PATTERN ENERGY GROUP INC.

(Pursuant to Sections 242 and 245 of the General Corporation Law of the State of Delaware)

The present name of the corporation is Pattern Energy Group Inc. The corporation was incorporated under the name “Pattern Energy Group Inc.” by the filing of its original certificate of incorporation (the “Original Certificate of Incorporation”) with the Secretary of State of the State of Delaware on October 2, 2012. This Amended and Restated Certificate of Incorporation of the corporation, which restates and integrates and also further amends the provisions of the Original Certificate of Incorporation, was duly adopted in accordance with the provisions of Sections 242 and 245 of the General Corporation Law of the State of Delaware (the “DGCL”). The Original Certificate of Incorporation is hereby amended, integrated and restated to read in its entirety as follows:

FIRST: The name of the corporation (hereinafter called the “Corporation”) is:

Pattern Energy Group Inc.

SECOND: The address of the registered office of the Corporation in the State of Delaware is Corporation Service Company, 2711 Centerville Road, Suite 400, Wilmington, New Castle County, Delaware 19808. The name of the registered agent of the Corporation in the State of Delaware at such address is Corporation Service Company.
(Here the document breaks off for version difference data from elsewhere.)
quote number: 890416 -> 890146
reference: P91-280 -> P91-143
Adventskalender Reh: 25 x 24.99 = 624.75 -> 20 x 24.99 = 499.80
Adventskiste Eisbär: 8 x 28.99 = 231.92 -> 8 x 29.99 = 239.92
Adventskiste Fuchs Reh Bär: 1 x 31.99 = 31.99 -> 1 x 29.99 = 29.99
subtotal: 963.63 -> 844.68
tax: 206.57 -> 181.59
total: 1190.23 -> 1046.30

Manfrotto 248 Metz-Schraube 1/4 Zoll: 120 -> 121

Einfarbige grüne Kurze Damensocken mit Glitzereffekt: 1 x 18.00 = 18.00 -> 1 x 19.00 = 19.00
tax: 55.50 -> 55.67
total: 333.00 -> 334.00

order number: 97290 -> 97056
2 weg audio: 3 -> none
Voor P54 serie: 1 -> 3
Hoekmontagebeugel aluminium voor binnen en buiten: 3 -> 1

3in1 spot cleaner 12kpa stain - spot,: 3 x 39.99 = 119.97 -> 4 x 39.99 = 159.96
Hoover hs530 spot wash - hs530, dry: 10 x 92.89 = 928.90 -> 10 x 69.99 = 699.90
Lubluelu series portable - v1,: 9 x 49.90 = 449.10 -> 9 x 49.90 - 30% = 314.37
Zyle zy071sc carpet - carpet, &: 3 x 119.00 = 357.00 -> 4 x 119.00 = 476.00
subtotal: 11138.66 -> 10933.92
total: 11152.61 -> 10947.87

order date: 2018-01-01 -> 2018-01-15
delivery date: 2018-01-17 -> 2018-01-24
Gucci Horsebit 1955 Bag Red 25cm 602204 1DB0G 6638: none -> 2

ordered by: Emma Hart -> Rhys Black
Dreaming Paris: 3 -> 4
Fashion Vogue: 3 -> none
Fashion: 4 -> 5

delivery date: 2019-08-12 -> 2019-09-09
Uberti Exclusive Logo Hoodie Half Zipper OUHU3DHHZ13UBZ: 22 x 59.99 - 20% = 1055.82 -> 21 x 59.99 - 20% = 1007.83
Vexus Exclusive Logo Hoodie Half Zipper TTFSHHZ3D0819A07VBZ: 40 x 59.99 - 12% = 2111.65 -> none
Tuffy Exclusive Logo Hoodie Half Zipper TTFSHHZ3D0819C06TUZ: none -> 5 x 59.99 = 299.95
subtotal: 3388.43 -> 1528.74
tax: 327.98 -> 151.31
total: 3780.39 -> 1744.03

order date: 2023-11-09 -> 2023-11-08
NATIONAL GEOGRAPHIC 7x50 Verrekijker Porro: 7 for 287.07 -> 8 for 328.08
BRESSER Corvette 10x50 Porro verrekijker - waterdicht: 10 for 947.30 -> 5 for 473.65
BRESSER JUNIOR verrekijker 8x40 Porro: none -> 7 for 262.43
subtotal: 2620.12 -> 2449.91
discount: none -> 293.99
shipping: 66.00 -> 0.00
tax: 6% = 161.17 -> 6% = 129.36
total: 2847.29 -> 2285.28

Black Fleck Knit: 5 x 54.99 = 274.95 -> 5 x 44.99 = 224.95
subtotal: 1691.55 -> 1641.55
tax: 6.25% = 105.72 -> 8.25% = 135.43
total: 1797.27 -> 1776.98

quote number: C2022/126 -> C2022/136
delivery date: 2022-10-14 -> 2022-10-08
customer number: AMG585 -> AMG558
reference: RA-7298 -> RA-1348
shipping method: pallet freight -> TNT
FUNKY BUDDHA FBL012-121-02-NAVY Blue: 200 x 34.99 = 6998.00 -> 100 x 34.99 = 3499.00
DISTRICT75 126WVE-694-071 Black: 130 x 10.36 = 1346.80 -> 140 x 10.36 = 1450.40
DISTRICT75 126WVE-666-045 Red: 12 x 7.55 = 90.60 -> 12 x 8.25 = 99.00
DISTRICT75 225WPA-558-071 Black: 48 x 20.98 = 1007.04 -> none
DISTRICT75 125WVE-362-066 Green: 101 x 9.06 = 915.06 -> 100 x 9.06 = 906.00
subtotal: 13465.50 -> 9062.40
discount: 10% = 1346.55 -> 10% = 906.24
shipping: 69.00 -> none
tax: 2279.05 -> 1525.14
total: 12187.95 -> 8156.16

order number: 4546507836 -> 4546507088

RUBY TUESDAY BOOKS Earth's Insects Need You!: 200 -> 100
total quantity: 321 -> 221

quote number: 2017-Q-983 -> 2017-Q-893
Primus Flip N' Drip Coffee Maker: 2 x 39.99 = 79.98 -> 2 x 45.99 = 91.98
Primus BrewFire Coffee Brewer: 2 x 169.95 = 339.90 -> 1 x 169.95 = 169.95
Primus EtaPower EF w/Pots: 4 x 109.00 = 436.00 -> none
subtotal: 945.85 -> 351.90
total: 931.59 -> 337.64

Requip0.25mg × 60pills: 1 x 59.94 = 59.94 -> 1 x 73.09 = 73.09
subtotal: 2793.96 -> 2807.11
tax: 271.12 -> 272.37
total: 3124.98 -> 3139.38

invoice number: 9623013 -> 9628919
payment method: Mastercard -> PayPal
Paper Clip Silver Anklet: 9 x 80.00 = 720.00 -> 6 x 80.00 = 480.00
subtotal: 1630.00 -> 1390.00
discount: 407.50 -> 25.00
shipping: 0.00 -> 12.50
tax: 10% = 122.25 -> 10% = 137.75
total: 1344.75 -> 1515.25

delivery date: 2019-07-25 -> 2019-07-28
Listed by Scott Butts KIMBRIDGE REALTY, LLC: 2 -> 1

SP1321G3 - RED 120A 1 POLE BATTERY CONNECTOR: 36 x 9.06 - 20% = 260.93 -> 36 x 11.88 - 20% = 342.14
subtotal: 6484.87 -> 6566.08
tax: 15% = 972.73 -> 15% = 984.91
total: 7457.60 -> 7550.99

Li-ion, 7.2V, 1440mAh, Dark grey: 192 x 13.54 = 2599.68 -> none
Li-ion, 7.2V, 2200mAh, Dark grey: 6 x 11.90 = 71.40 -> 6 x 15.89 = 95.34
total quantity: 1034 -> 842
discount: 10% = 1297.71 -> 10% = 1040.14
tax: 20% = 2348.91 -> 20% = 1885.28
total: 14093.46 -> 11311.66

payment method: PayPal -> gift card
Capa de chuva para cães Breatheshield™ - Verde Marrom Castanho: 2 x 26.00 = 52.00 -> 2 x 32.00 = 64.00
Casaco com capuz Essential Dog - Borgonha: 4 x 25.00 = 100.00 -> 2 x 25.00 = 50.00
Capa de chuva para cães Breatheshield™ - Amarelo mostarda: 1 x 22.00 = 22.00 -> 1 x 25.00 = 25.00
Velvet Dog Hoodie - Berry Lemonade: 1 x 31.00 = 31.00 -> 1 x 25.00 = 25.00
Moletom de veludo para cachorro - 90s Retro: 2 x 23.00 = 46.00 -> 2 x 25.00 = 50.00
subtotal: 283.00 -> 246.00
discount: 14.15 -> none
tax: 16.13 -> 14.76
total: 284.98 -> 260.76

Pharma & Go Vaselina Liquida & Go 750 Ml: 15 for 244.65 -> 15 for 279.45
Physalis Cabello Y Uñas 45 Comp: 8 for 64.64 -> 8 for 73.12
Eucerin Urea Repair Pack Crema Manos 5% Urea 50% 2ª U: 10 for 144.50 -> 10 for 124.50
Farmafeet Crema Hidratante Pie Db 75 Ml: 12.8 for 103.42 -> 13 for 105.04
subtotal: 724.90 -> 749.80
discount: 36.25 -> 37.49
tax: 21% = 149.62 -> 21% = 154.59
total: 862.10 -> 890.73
THIRD: The purpose of the Corporation is to engage in any lawful act or activity for which corporations may be organized and incorporated under the DGCL or any applicable successor act thereto, as the same may be amended from time to time.

FOURTH: The total number of shares of all classes of capital stock that the Corporation is authorized to issue is 620,000,000 shares. The Corporation is authorized to issue two classes of shares, designated “Common Stock” and “Preferred Stock.” The total number of shares of Common Stock authorized to be issued is 520,000,000 shares, $0.01 par value per share, 500,000,000 of which are designated “Class A Common Stock” and 20,000,000 of which are designated “Class B Common Stock.” The total number of shares of Preferred Stock authorized to be issued is 100,000,000 shares, $0.01 par value per share.

A. Common Stock.

1. Ranking. The powers, preferences and relative participating, optional or other special rights, and the qualifications, limitations and restrictions of the Class A Common Stock and the Class B Common Stock, shall be in all respects identical, except as otherwise required by law or expressly provided in this Amended and Restated Certificate of Incorporation (as amended from time to time, this “Certificate of Incorporation”). The voting, dividend and liquidation rights of the holders of the Common Stock are subject to and qualified by the rights of the holders of the Preferred Stock of any series as may be designated by the Board of Directors of the Corporation (the “Board”) upon any issuance of the Preferred Stock of any series.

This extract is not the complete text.